§ **Activity**:
For this exercise, reproduce the entries below exactly, but only from the line containing "color: #1a1a1a;" through the line containing "text-align: left;", both included.

§ **Web page revision data**:
────────────────
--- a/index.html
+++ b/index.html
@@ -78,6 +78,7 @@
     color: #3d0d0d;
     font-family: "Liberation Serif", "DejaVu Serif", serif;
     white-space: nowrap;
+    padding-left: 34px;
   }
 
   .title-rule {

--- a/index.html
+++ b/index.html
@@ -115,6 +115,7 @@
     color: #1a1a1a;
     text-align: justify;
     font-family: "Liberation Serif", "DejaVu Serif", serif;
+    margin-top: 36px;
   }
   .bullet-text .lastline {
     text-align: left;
────────────────
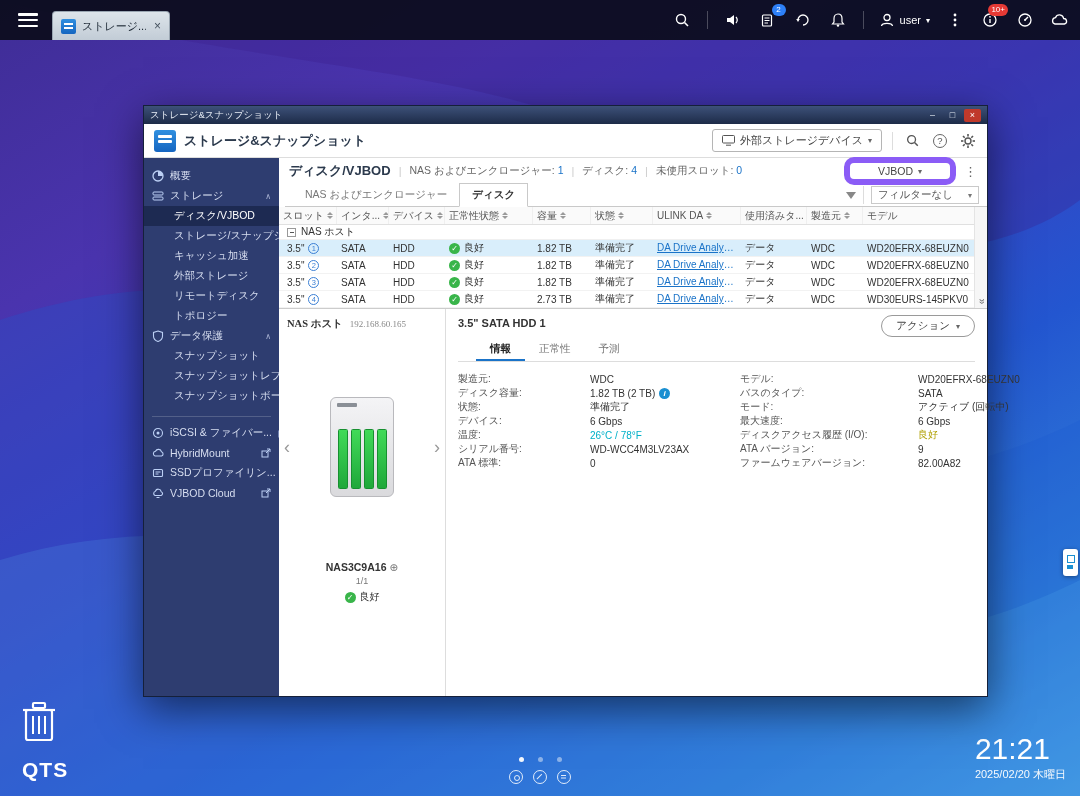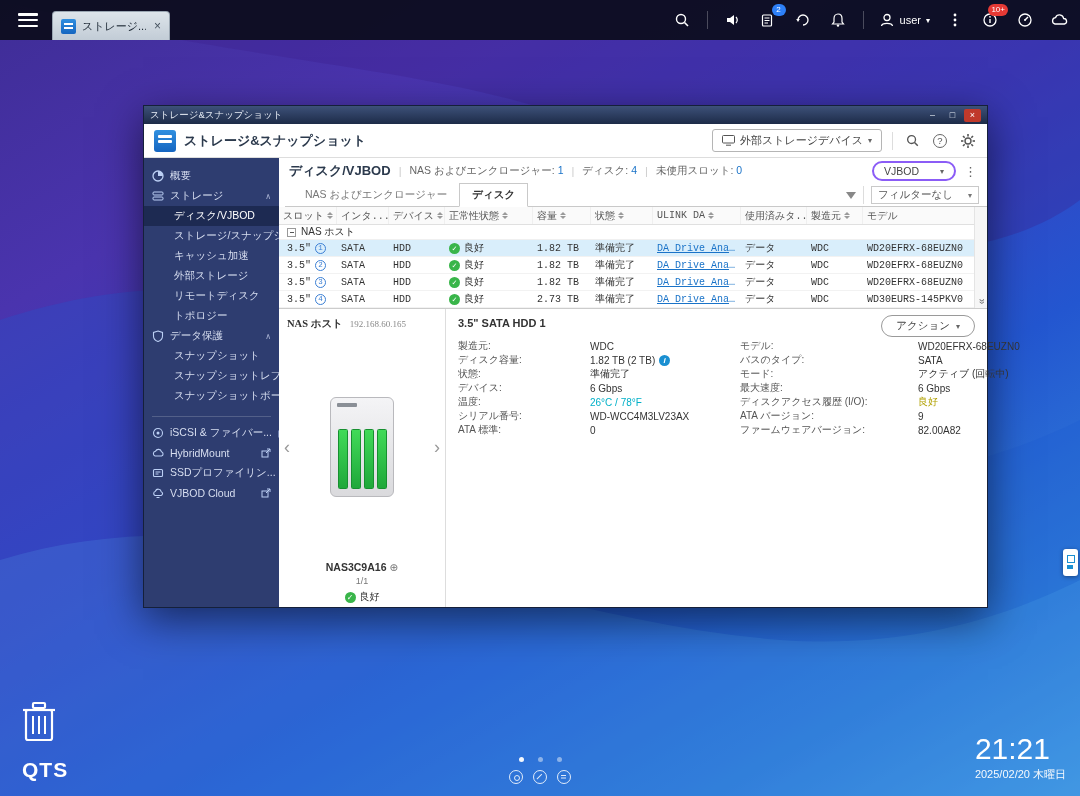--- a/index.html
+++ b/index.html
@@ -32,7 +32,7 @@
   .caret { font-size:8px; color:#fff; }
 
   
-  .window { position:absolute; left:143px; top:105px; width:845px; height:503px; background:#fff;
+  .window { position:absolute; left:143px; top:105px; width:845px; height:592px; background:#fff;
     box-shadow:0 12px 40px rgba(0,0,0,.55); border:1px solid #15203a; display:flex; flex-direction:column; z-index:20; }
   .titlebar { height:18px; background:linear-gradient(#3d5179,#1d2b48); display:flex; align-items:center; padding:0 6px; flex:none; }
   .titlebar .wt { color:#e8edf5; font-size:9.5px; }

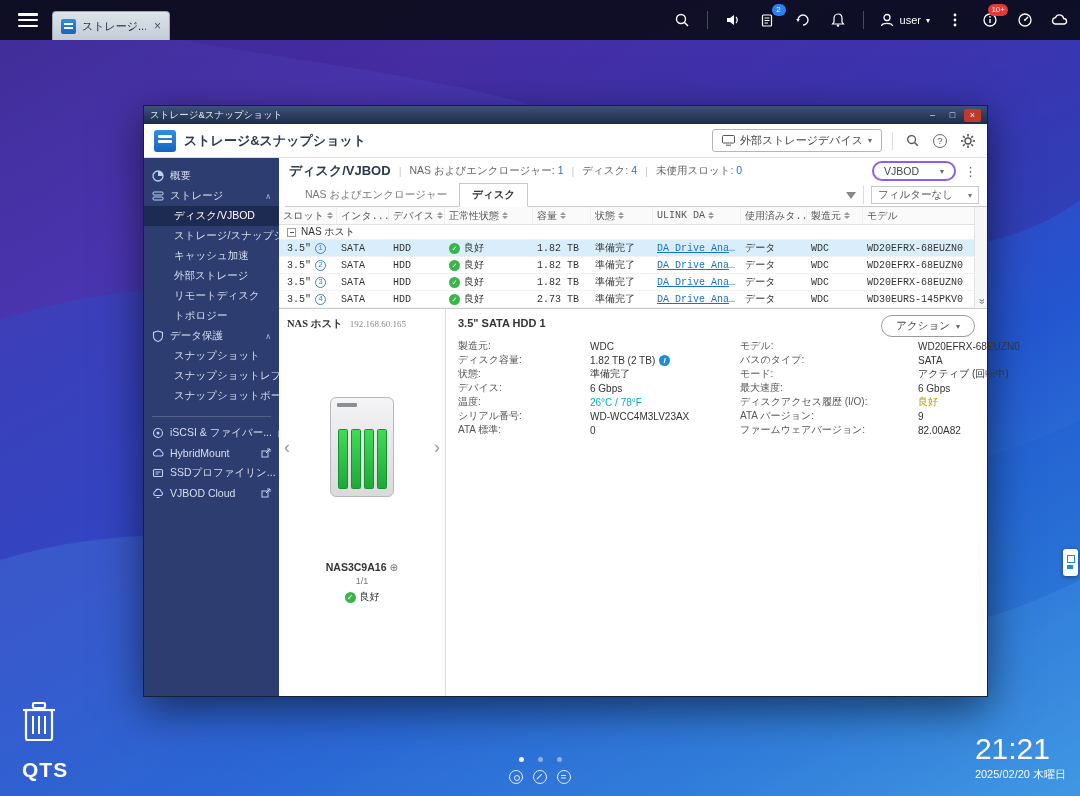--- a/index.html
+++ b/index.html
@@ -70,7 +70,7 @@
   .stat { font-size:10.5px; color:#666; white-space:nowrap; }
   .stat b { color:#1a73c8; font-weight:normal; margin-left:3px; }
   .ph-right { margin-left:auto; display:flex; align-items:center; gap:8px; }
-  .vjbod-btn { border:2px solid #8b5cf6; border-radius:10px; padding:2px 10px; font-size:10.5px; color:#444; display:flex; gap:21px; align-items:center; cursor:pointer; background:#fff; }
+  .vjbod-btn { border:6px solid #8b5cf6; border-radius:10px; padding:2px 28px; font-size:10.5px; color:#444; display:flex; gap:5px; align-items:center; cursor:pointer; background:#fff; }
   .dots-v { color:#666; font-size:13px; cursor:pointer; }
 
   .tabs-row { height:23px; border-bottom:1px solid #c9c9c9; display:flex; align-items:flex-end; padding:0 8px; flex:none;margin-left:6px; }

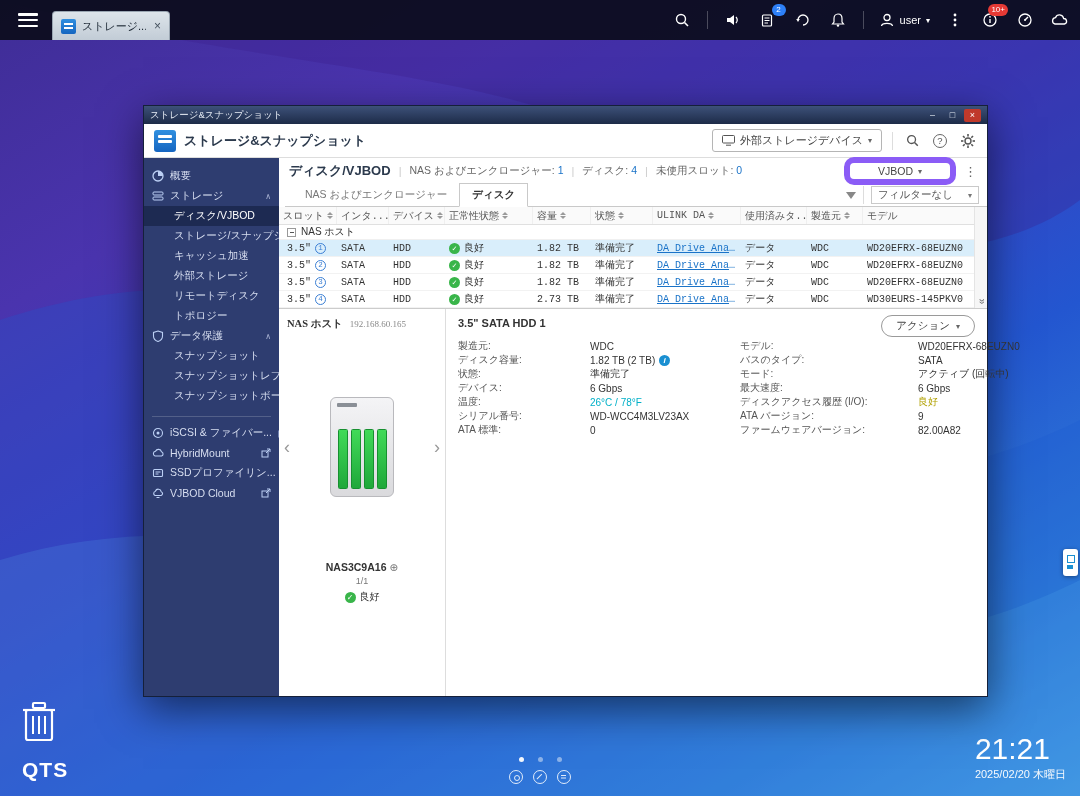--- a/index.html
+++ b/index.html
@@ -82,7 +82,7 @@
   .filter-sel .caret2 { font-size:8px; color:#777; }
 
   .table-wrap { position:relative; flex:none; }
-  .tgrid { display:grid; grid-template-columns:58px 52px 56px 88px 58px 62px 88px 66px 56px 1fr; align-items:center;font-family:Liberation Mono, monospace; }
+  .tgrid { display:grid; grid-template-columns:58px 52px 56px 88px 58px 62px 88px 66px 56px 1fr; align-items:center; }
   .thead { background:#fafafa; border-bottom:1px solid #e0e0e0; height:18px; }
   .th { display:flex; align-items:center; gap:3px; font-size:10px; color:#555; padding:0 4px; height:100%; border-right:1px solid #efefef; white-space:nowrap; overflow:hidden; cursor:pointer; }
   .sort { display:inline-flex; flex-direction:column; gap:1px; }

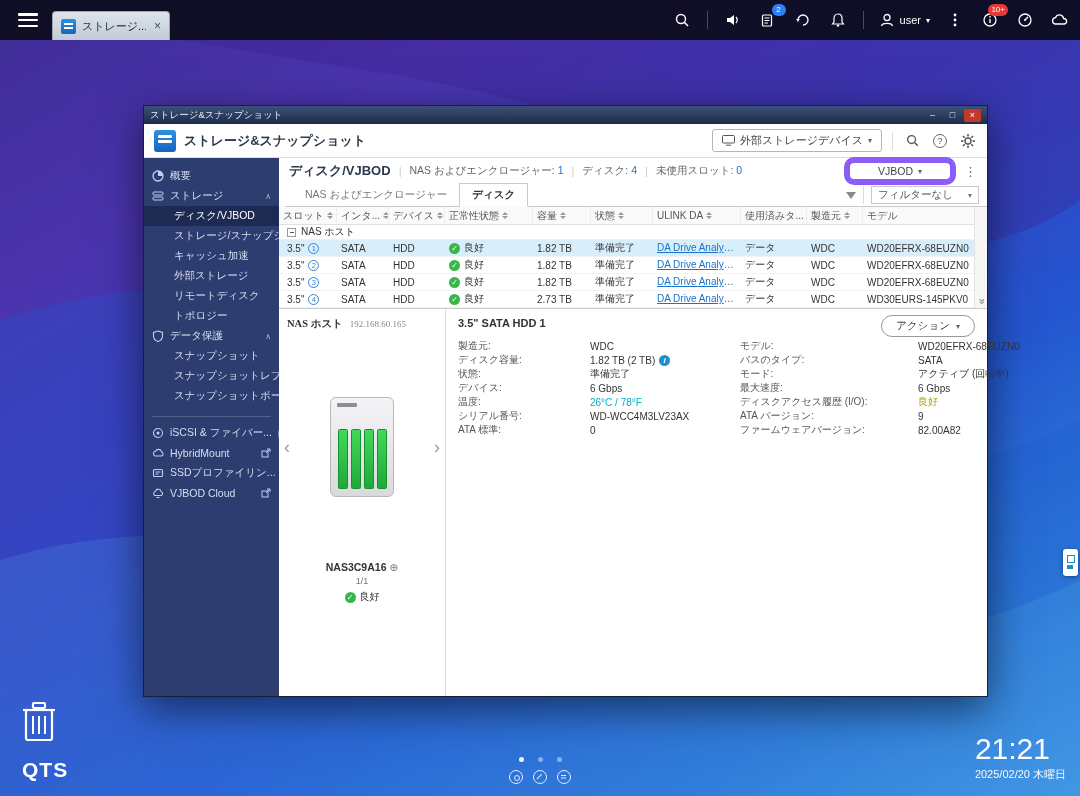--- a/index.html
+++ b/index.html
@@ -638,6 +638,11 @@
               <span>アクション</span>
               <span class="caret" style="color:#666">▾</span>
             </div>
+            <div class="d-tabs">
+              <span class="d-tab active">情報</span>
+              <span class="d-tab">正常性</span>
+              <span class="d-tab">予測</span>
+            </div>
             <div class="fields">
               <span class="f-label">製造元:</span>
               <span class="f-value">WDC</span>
────────────────
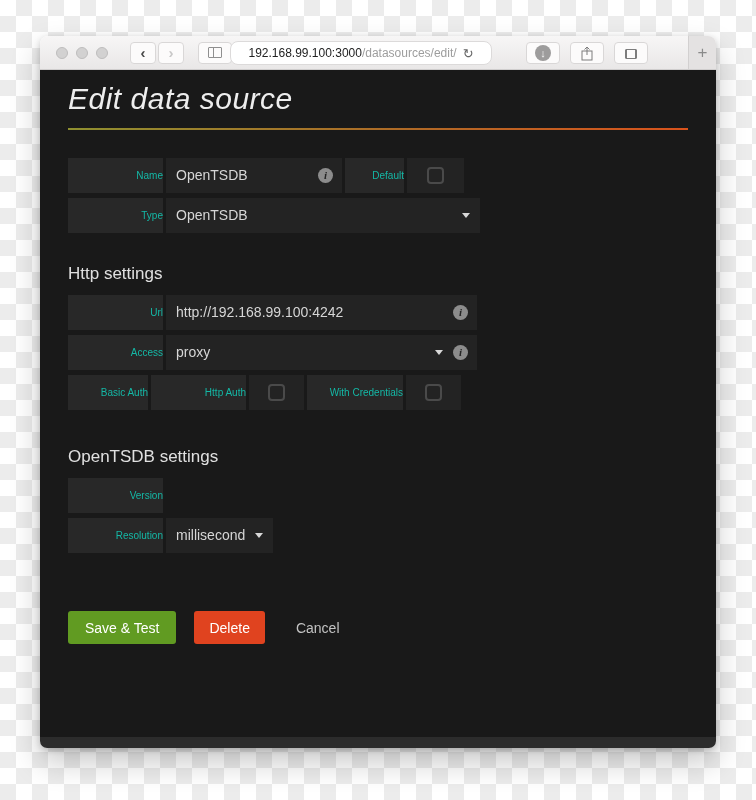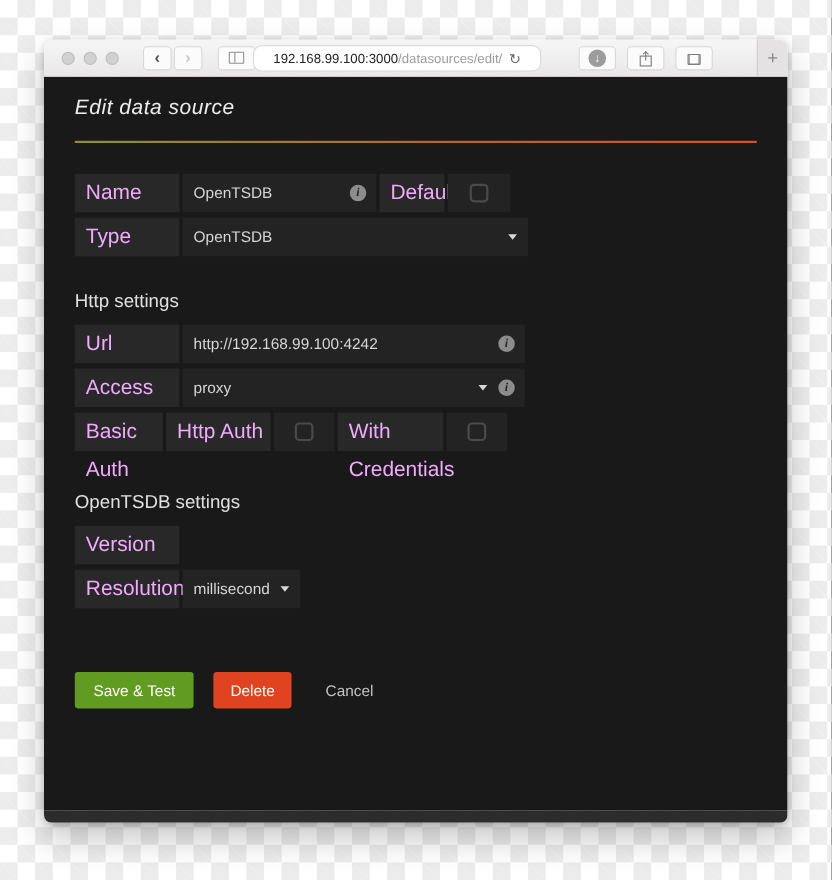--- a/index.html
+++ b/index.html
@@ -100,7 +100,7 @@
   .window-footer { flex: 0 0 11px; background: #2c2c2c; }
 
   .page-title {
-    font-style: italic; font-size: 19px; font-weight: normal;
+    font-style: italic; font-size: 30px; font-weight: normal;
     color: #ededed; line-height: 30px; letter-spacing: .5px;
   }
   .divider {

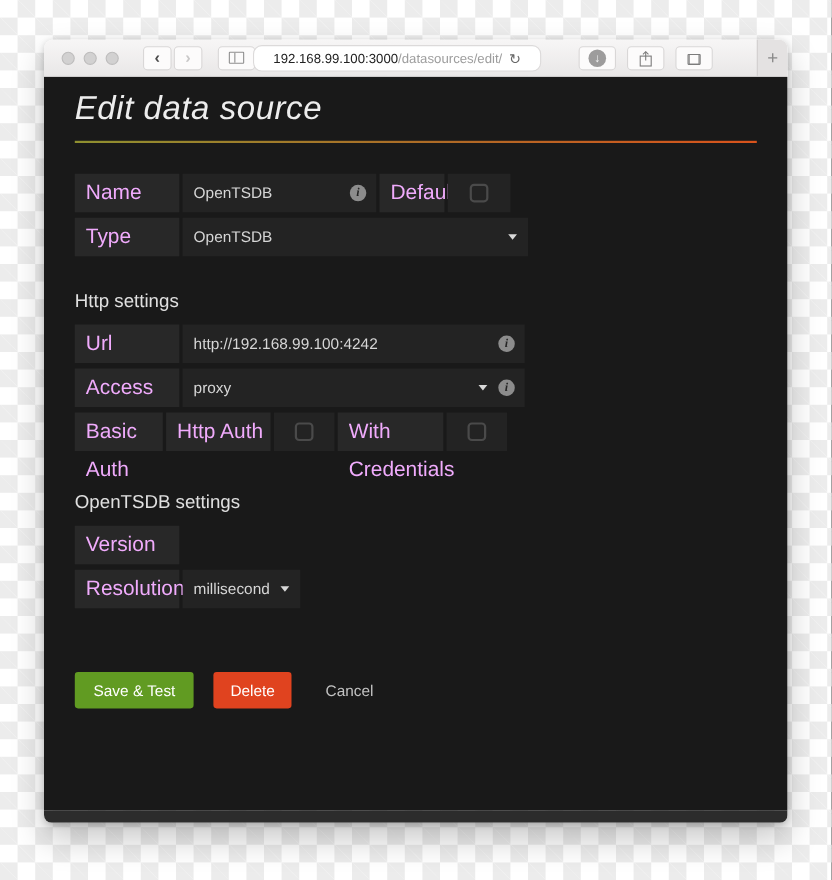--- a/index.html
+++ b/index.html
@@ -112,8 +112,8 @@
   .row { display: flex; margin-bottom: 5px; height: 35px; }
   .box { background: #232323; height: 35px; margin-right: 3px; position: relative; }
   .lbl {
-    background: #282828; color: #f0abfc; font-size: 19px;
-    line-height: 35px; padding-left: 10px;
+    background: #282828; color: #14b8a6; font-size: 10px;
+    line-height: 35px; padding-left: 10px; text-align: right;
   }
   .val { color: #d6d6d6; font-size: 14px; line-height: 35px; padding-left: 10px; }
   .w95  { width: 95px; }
────────────────
§ **Your solution**:
     color: #1a1a1a;
     text-align: justify;
     font-family: "Liberation Serif", "DejaVu Serif", serif;
+    margin-top: 36px;
   }
   .bullet-text .lastline {
     text-align: left;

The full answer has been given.